**Edit tracking data**

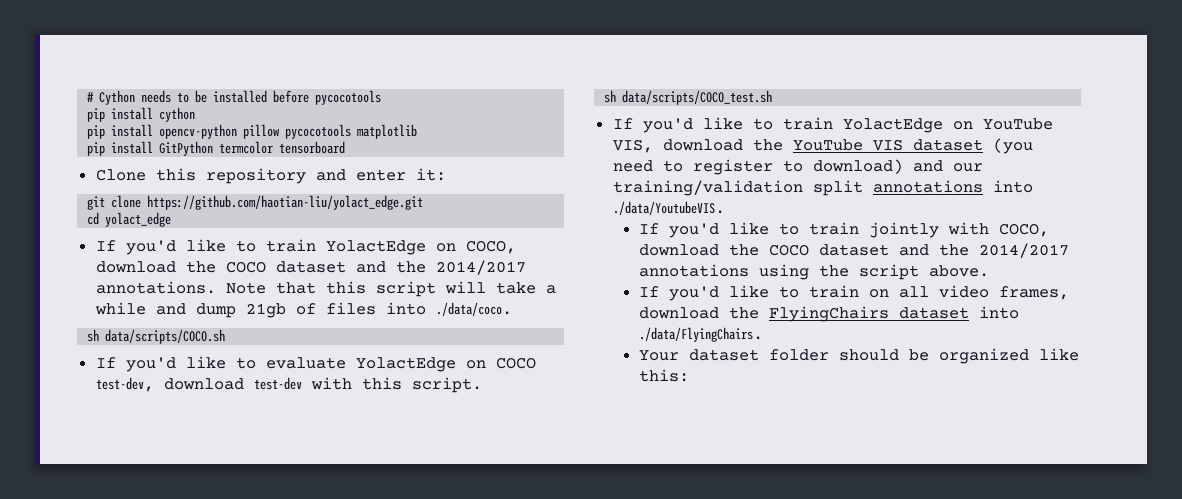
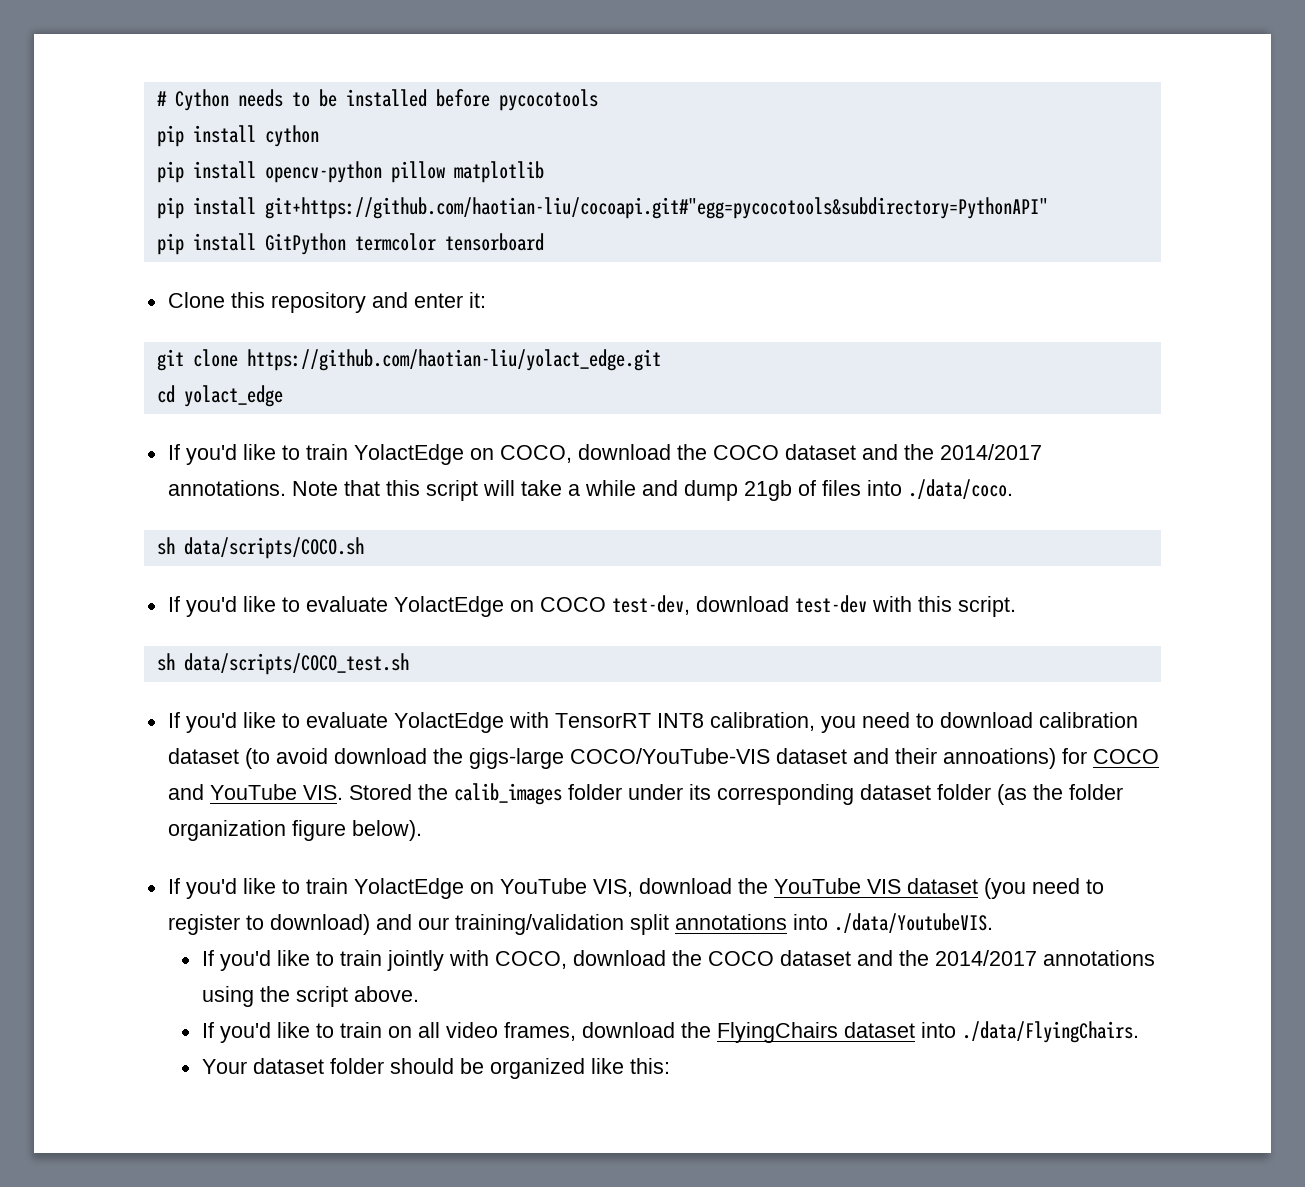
[285,124,352,139] pycocotools -> (445, 172) none
(418, 131) none -> [156,197,1048,219] // pip install git+https://github.com/haotian-liu/cocoapi.git#"egg=pycocotools&subdirectory=PythonAPI"
(773, 97) none -> [167,712,1138,733] [167,748,1159,769] [167,783,1123,805] [167,820,422,841] // If you'd like to evaluate YolactEdge with TensorRT INT8 calibration, you need to download calibration dataset (to avoid download the gigs-large COCO/YouTube-VIS dataset and their annoations) for COCO and YouTube VIS. Stored the calib_images folder under its corresponding dataset folder (as the folder organization figure below).

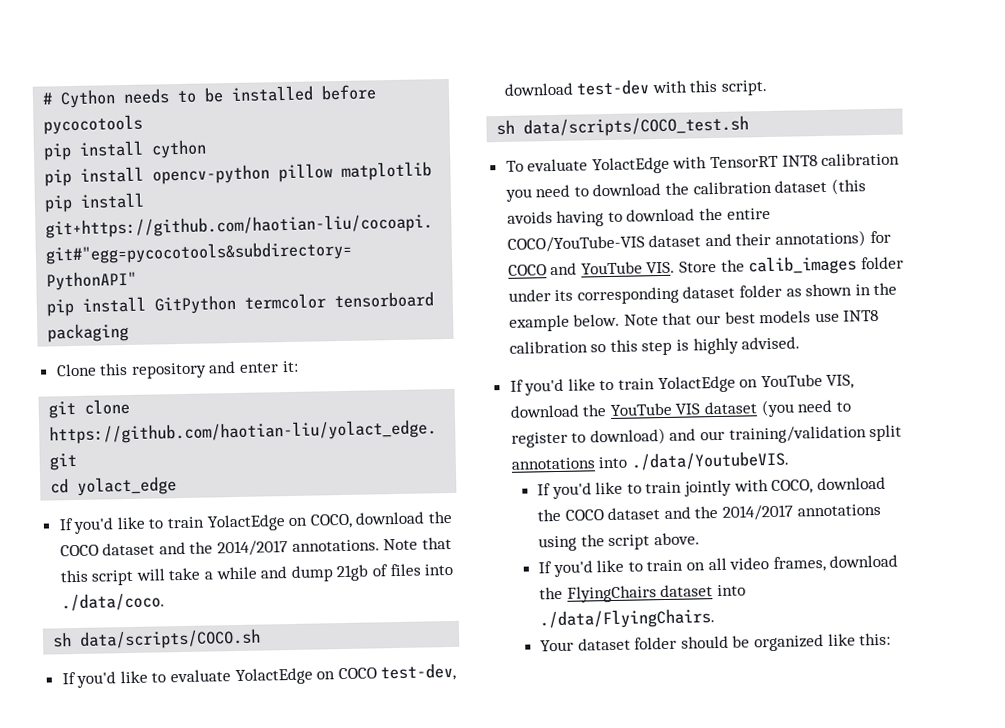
(544, 242) none -> [47,322,130,343] packaging
[167,712,300,733] If you'd like to -> [505,160,524,172] To
[709,712,815,731] calibration, -> [821,152,901,167] calibration
(1033, 720) none -> [665,182,690,195] the
[244,748,564,769] (to avoid download the gigs-large -> [830,178,866,195] [506,207,771,227] (this avoids having to download the entire
[942,748,1056,769] annoations) -> [775,230,867,248] annotations)
[348,784,412,800] Stored -> [679,260,718,273] Store
[996,784,1123,805] [167,820,422,841] (as the folder organization figure below). -> [785,282,898,297] [508,309,880,332] [508,336,801,356] as shown in the example below. Note that our best models use INT8 calibration so this step is highly advised.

**TASK TO CARRY OUT**
Write out each line of the data that holds the string "this".

**RESPONSE TO THE EXERCISE**
[244,748,564,769] (to avoid download the gigs-large -> [830,178,866,195] [506,207,771,227] (this avoids having to download the entire
[996,784,1123,805] [167,820,422,841] (as the folder organization figure below). -> [785,282,898,297] [508,309,880,332] [508,336,801,356] as shown in the example below. Note that our best models use INT8 calibration so this step is highly advised.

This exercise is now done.